■ Exercise prompt
Once you reach the line with "none -> <div>7415" in the material below, copy each line exactly up to and including the line with "font-size: 22px ->", and skip the pictures.

■ Information shown
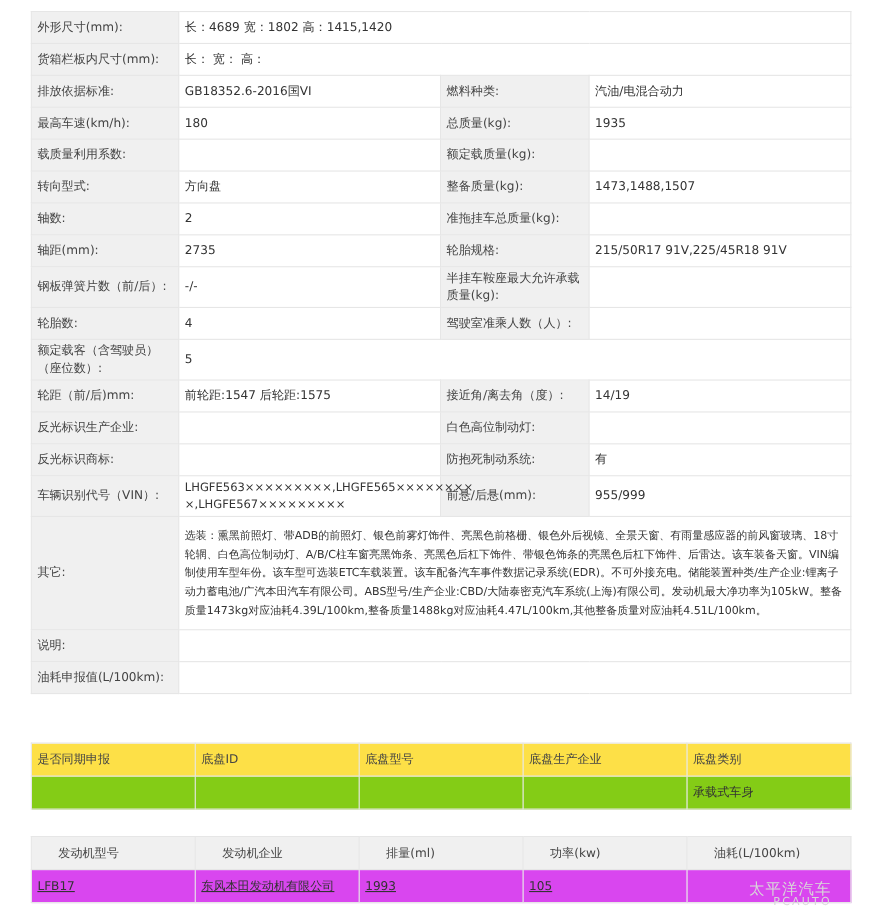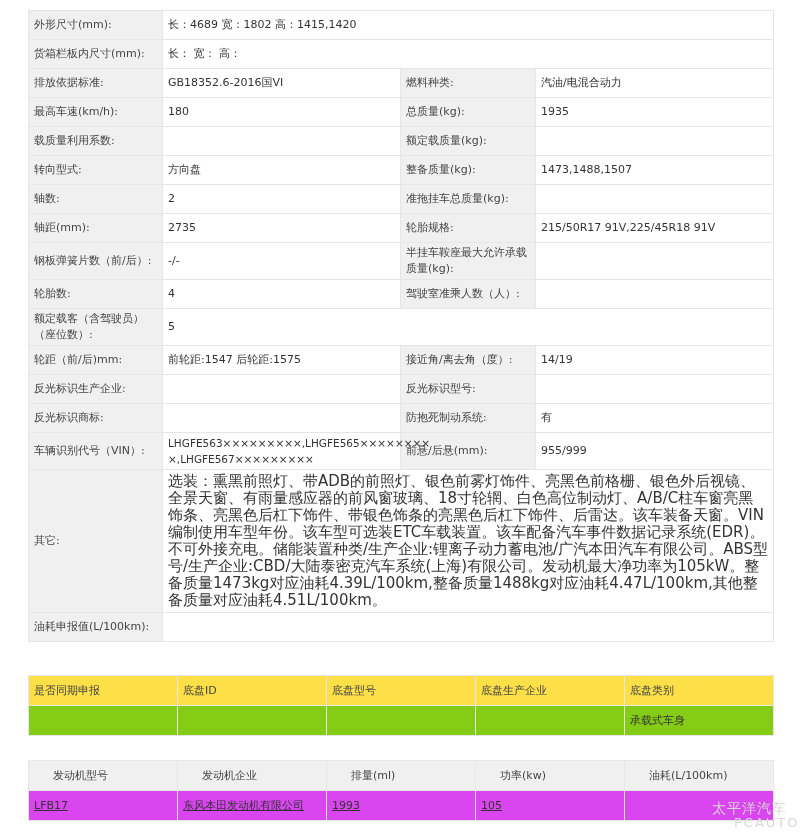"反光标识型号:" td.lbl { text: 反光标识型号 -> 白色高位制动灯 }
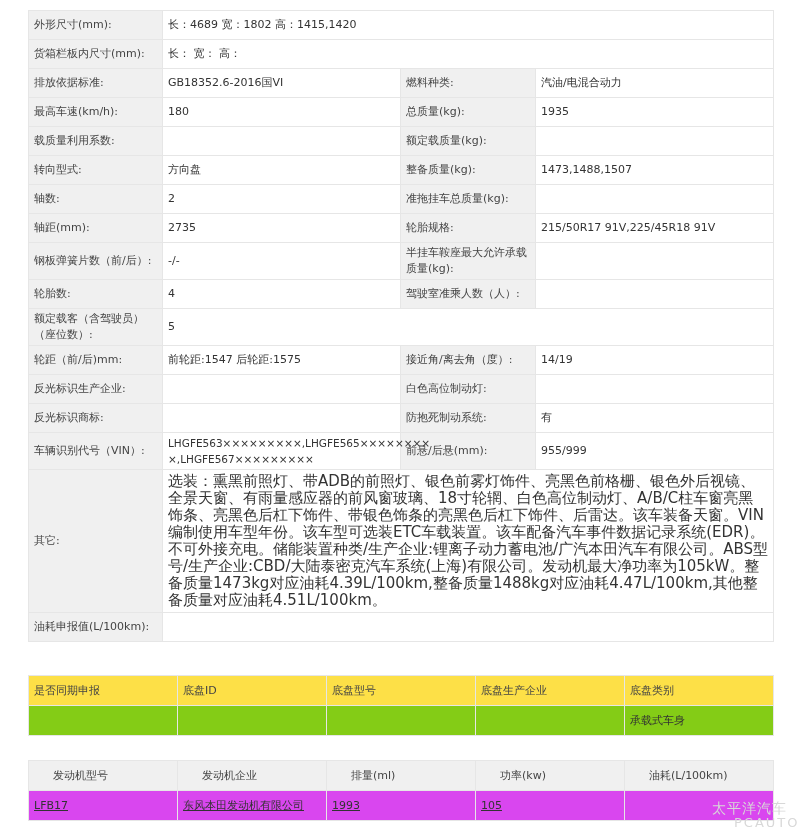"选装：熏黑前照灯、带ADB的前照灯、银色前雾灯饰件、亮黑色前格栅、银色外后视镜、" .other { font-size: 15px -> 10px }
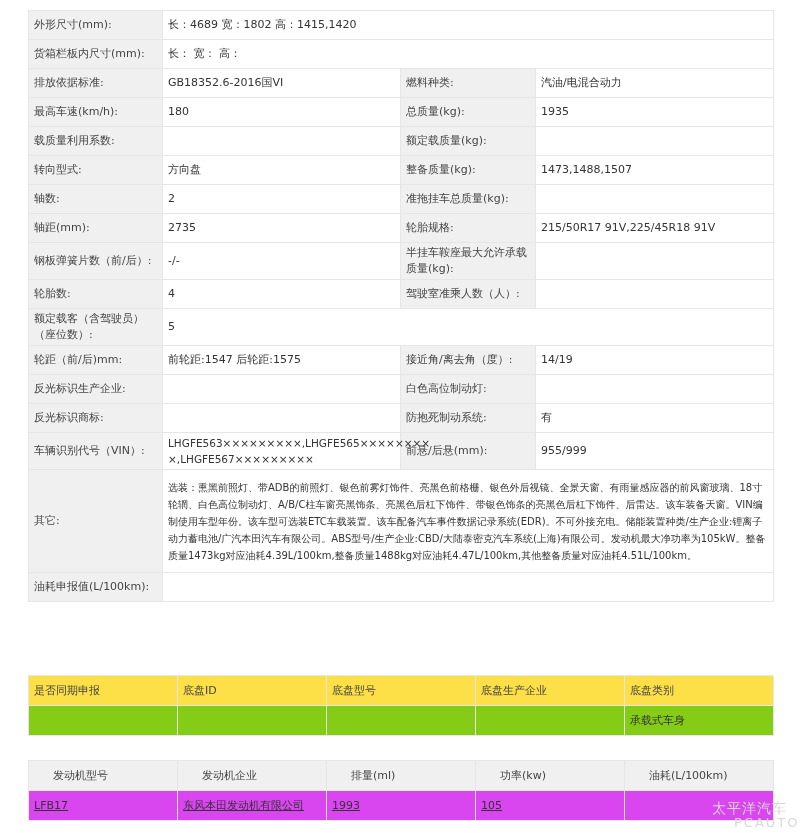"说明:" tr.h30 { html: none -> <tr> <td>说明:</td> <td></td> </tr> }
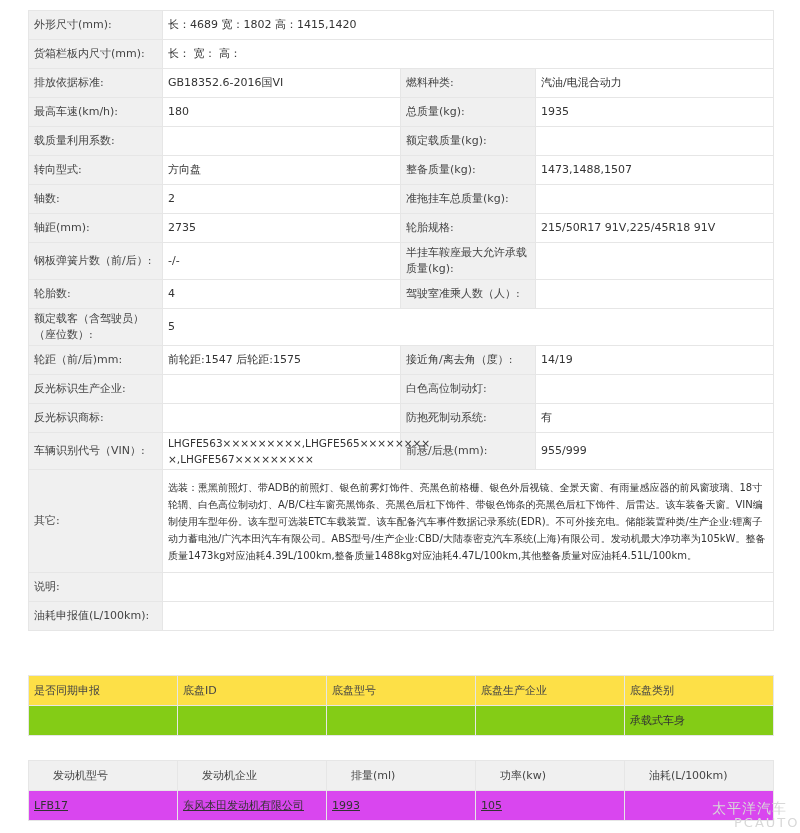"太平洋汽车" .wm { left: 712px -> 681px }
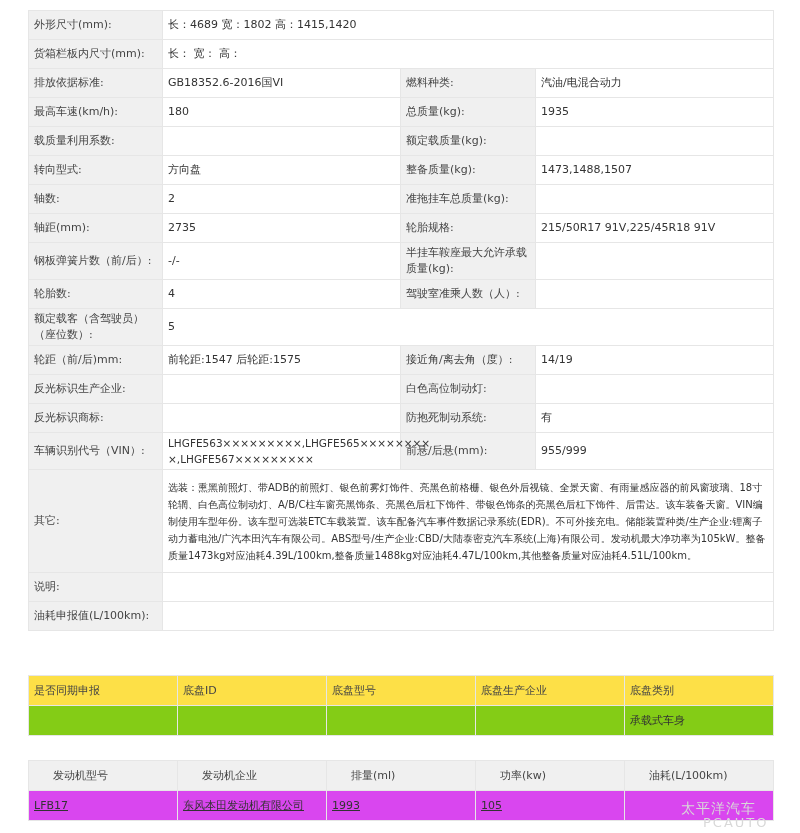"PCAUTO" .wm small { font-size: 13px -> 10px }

--

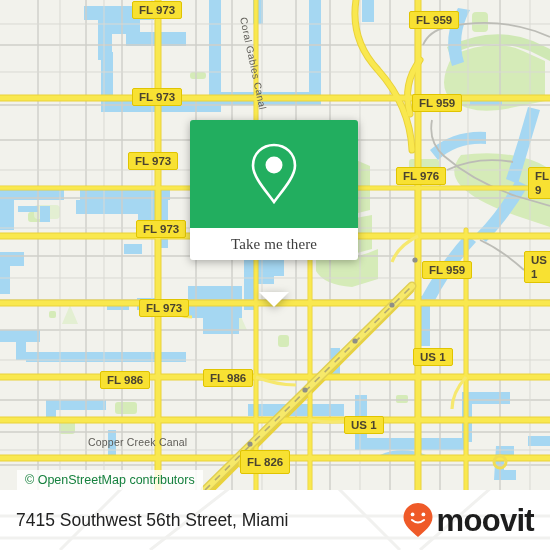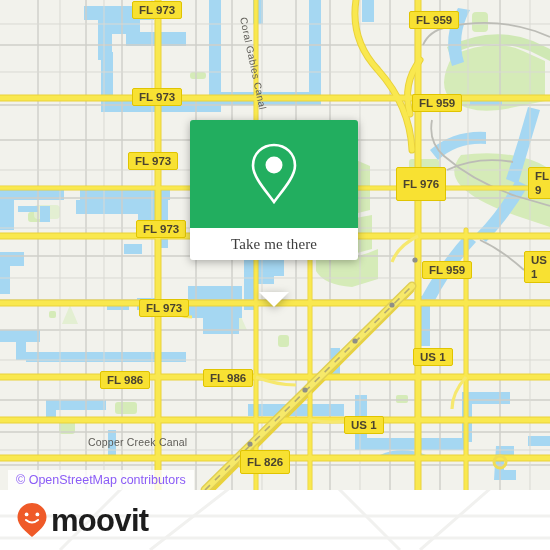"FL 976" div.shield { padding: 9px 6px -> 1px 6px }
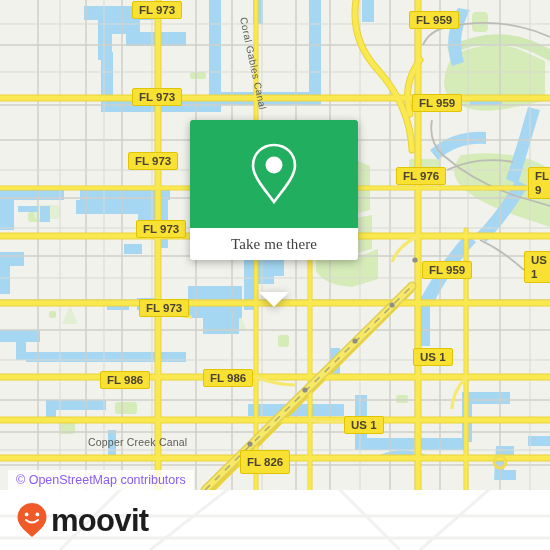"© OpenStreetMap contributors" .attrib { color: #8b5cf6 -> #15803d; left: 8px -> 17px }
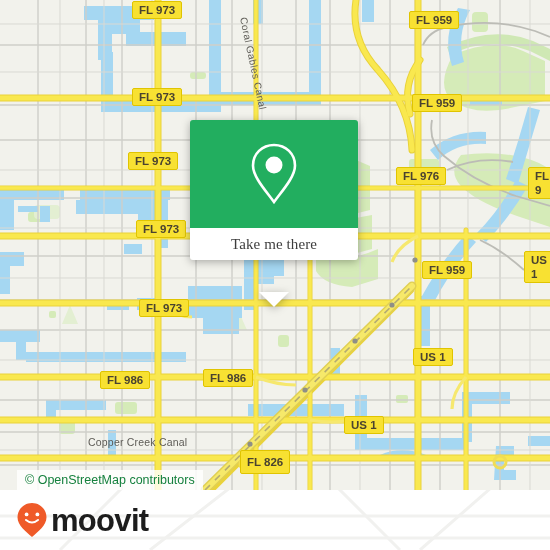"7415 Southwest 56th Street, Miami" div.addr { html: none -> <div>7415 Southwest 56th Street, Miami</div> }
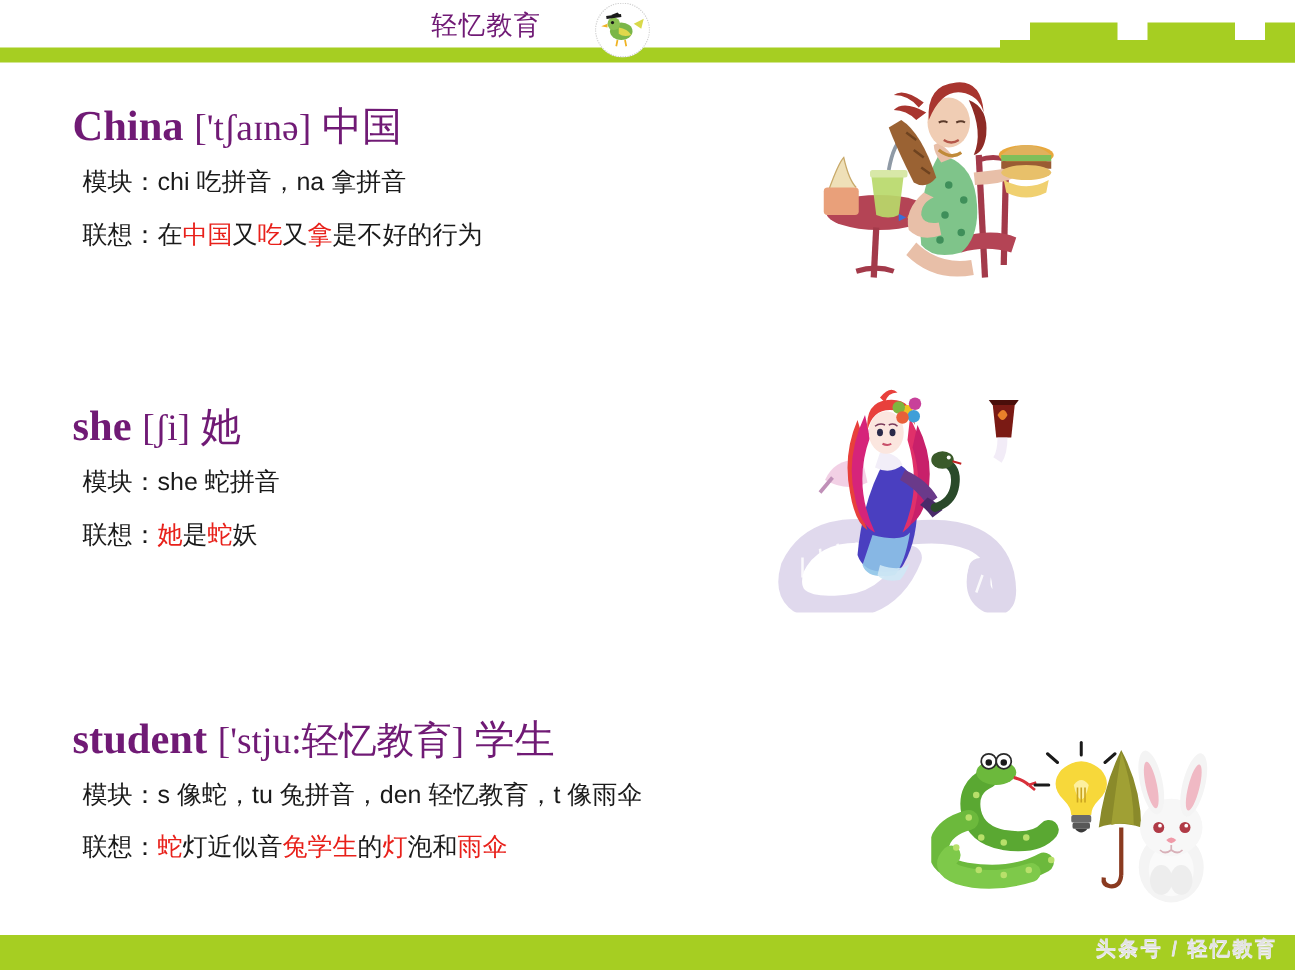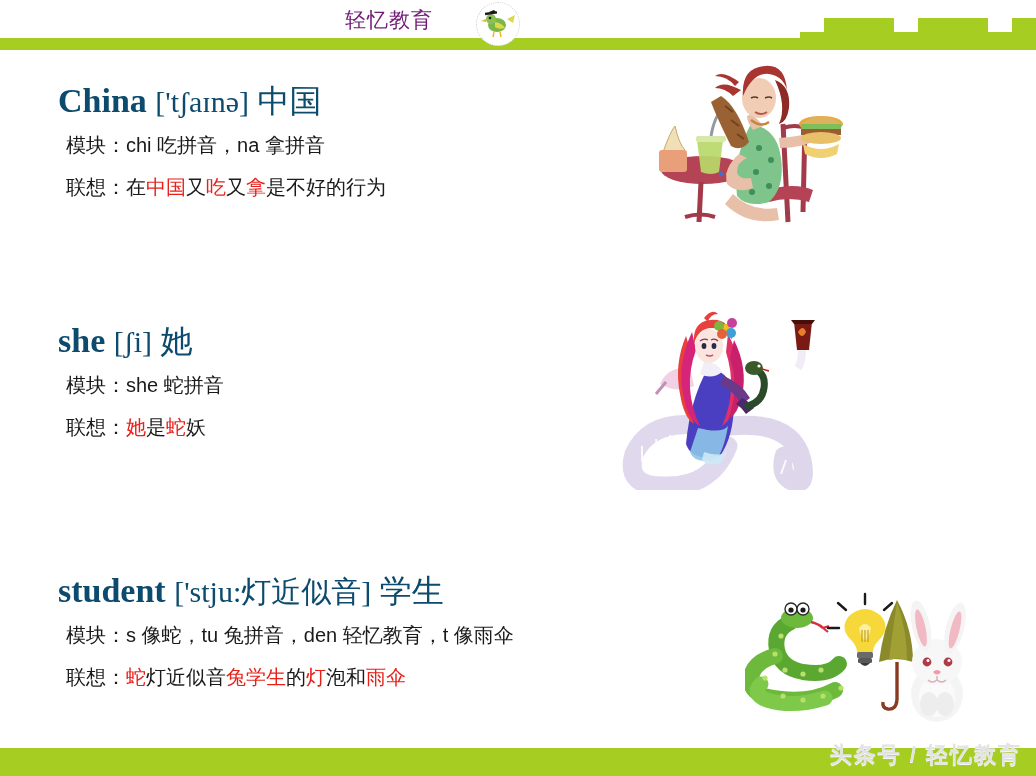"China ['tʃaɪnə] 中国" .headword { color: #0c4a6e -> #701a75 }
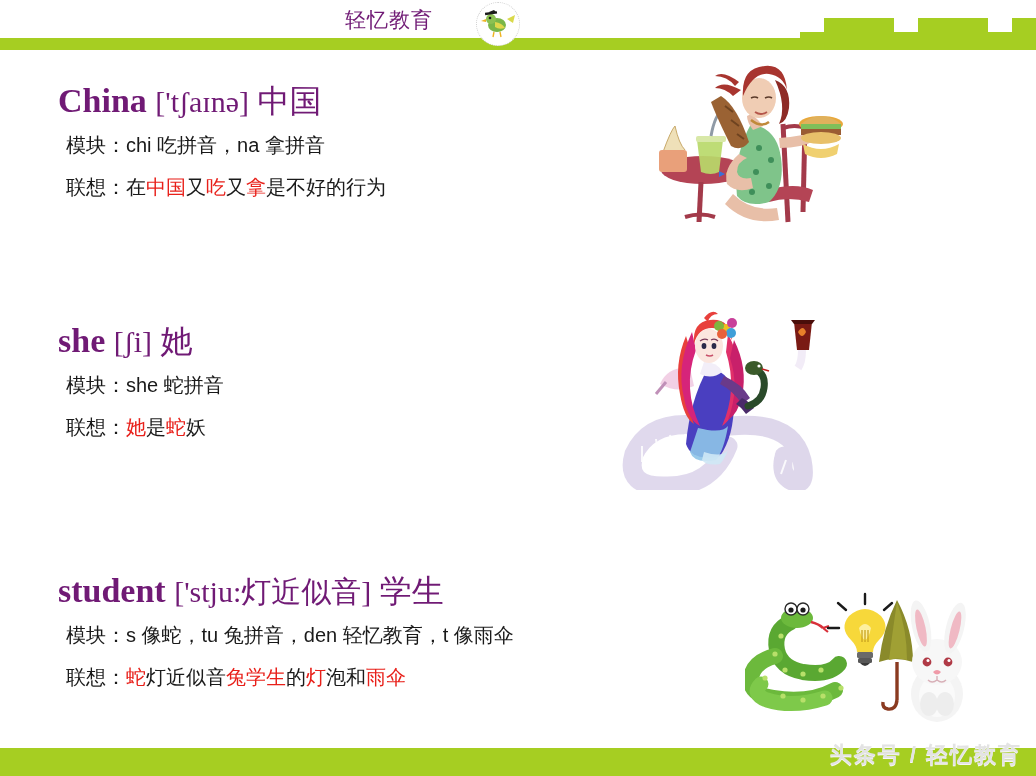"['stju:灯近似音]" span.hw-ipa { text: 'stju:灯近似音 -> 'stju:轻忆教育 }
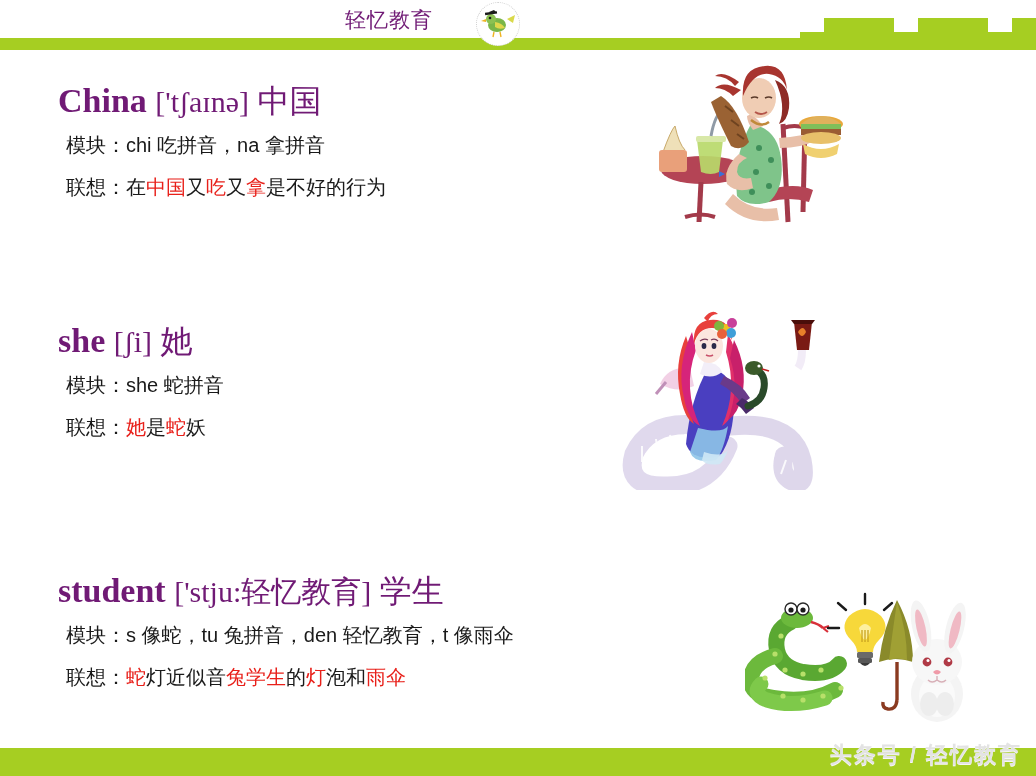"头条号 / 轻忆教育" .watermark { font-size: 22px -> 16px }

■ Finished task
"7415 Southwest 56th Street, Miami" div.addr { html: none -> <div>7415 Southwest 56th Street, Miami</div> }
"China ['tʃaɪnə] 中国" .headword { color: #0c4a6e -> #701a75 }
"['stju:灯近似音]" span.hw-ipa { text: 'stju:灯近似音 -> 'stju:轻忆教育 }
"头条号 / 轻忆教育" .watermark { font-size: 22px -> 16px }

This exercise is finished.